21 Setembro 2011
Em apenas seis anos, Bento XVI moldou a Igreja através das suas nomeações de clérigos-chave para os altos cargos de Roma. A inclinação eslava do seu antecessor polonês, entretanto, foi embora, como esta análise revela. Bento XVI não a substituiu por uma tendência alemã – mas sim pela costumeira tendência italiana.
A análise é de Robert Mickens, publicada na revista católica britânica The Tablet, 17-09-2011. A tradução é de Moisés Sbardelotto.

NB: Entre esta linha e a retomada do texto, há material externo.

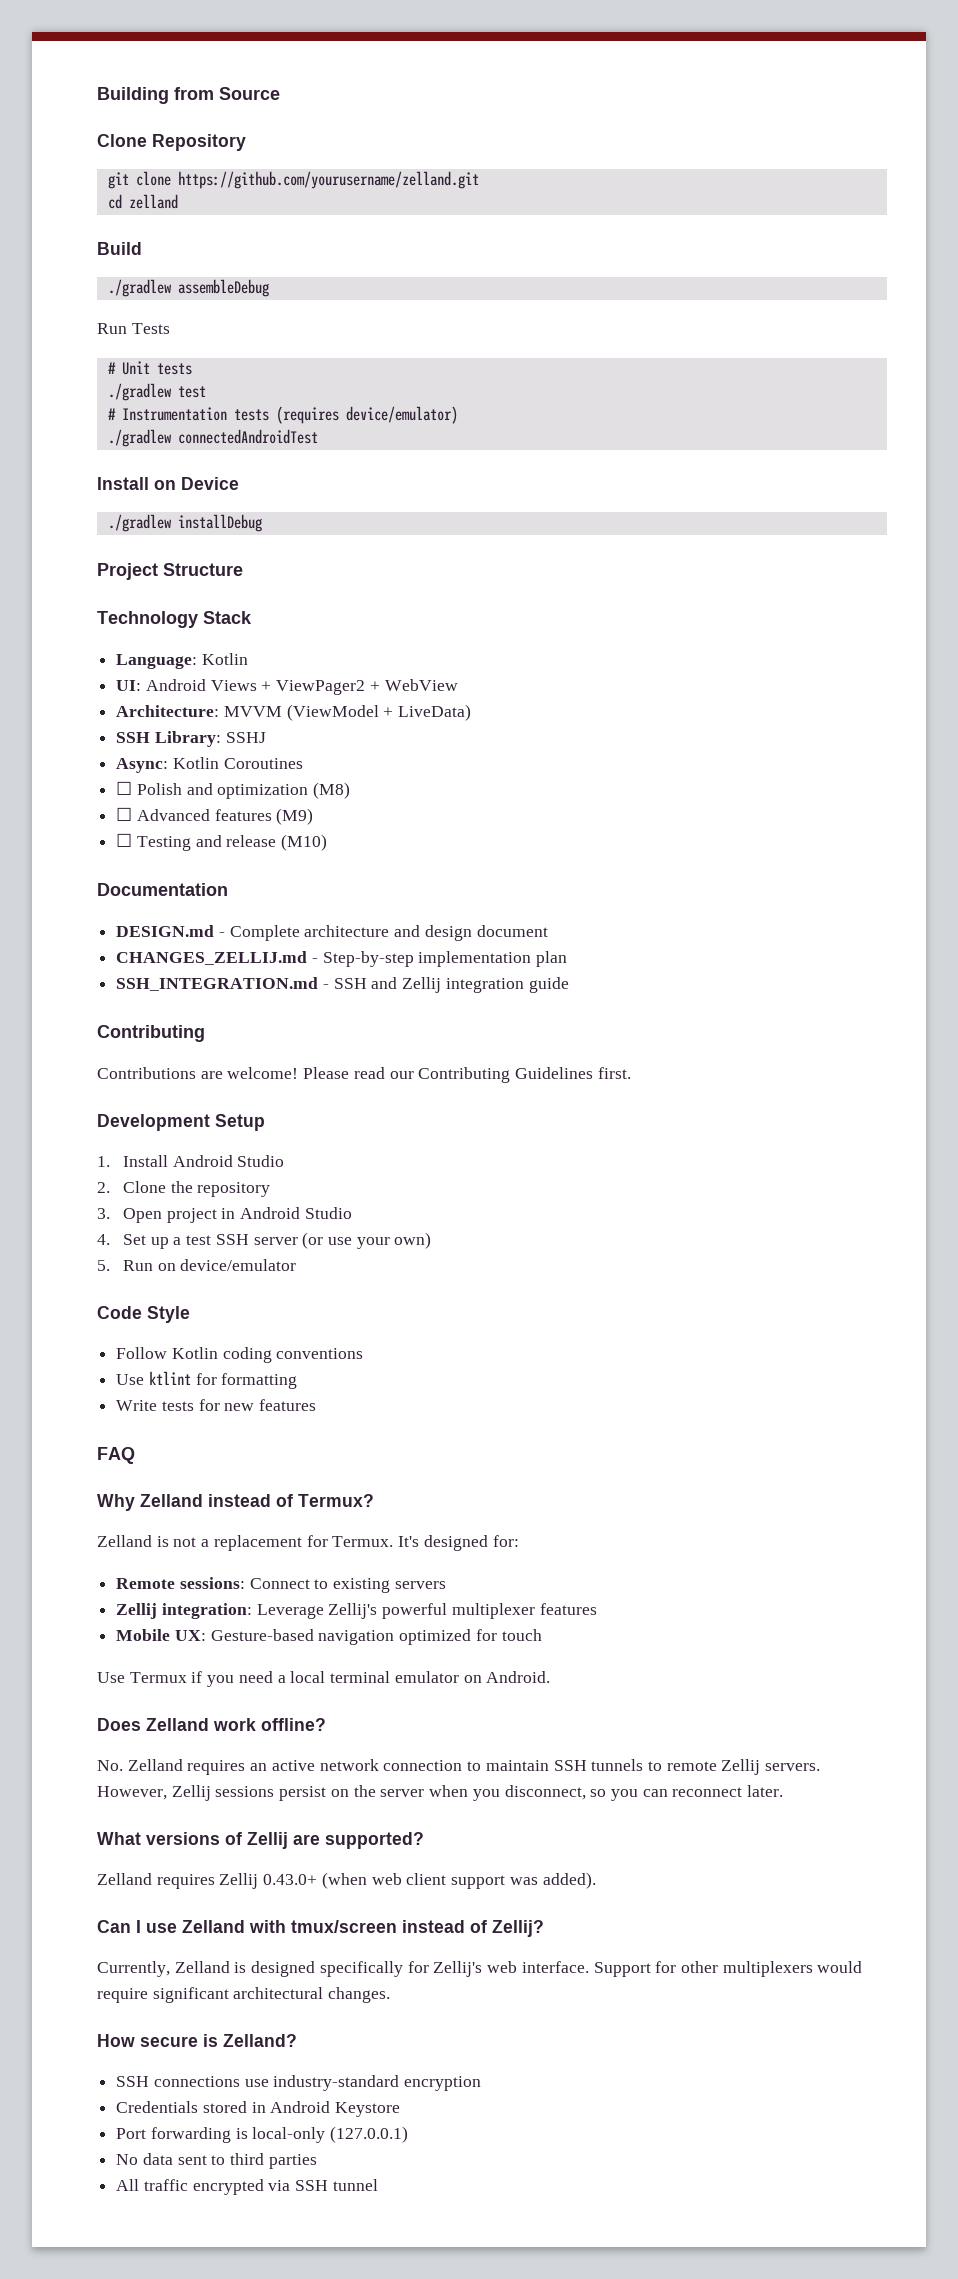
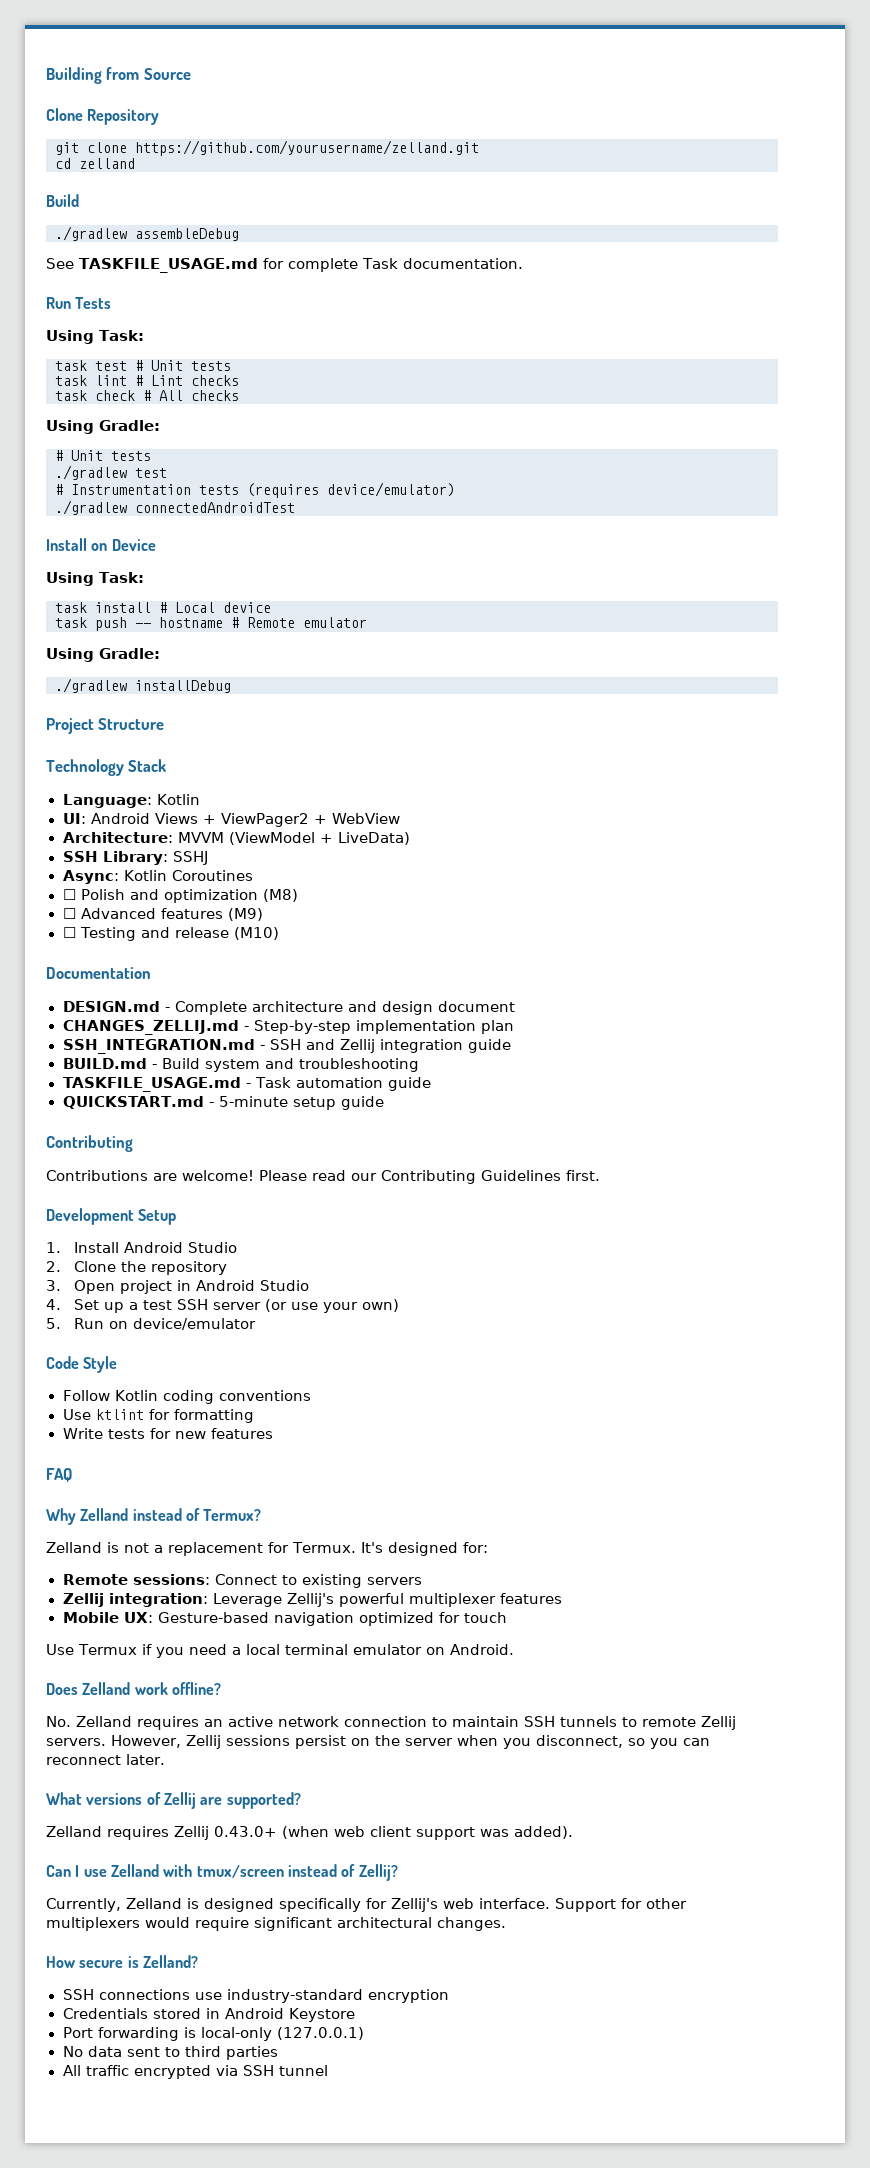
+ See TASKFILE_USAGE.md for complete Task documentation.
  Run Tests
+ Using Task:
+ task test # Unit tests
+ task lint # Lint checks
+ task check # All checks
+ Using Gradle:
  Install on Device
+ Using Task:
+ task install # Local device
+ task push -- hostname # Remote emulator
+ Using Gradle:
+ BUILD.md - Build system and troubleshooting
+ TASKFILE_USAGE.md - Task automation guide
+ QUICKSTART.md - 5-minute setup guide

A Igreja Católica, pelo menos em nível universal, está sendo liderada de forma esmagadora por europeus ocidentais (e norte-americanos) que são "romanos" em seus pontos de vista e formação teológicos e eclesiológicos, em vez de pessoas do mundo em desenvolvimento onde a Igreja está crescendo. Essa é a característica mais clara da Cúria Romana que surge a partir de uma análise detalhada da revista The Tablet das nomeações que o Papa Bento XVI fez nos seis anos no cargo.
O papa bávaro deu mais de 76% das posições do mais alto escalão do Vaticano para pessoas a partir do "Velho Continente" e outros 10,2% para os homens da América do Norte. Mesmo que a América Latina seja o lar de cerca da metade de todos os católicos do mundo, o papa ofereceu apenas 5,1% dos cargos do topo da Cúria (cinco postos) para pessoas dessa parte do mundo. Essa é a mesma cota para os africanos. Enquanto isso, ele convidou apenas três asiáticos para trabalhar em Roma.

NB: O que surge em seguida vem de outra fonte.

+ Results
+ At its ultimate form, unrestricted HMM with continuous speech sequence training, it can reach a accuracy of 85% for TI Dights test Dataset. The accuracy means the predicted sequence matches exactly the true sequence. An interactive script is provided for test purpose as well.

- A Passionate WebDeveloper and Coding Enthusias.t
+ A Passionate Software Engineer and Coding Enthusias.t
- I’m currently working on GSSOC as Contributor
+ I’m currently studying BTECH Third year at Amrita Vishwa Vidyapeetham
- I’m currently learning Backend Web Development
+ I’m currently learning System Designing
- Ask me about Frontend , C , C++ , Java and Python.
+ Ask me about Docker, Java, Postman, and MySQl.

Mais significativamente, cerca de 90% dos nomeados por Bento XVI realizaram estudos teológicos em Roma e apenas um deles nunca estudou na Europa ou na América do Norte.
A análise da The Tablet examinou as nomeações daqueles que lideram cerca de 50 escritórios de alto nível da Cúria Romana – o aparato administrativo da Santa Sé e o órgão de toda a Igreja – ou daqueles intimamente ligados a ela. Estes incluem a Secretaria de Estado, as congregações (os departamentos mais poderosos com jurisdição para questões como a doutrina, o culto e as nomeações de bispos), os conselhos pontifícios (em sua grande maioria, agências de médio porte com preocupações pastorais) e escritórios do Sínodo, assim como tribunais, escritórios econômicos e administrativos da Cidade do Vaticano, a Biblioteca do Vaticano, diversas comissões pontifícias, as quatro principais basílicas papais, duas ordens equestres "lideradas" tradicionalmente por cardeais, e as três principais academias pontifícias (grupos de trabalho sobre ciência, ciências sociais e vida).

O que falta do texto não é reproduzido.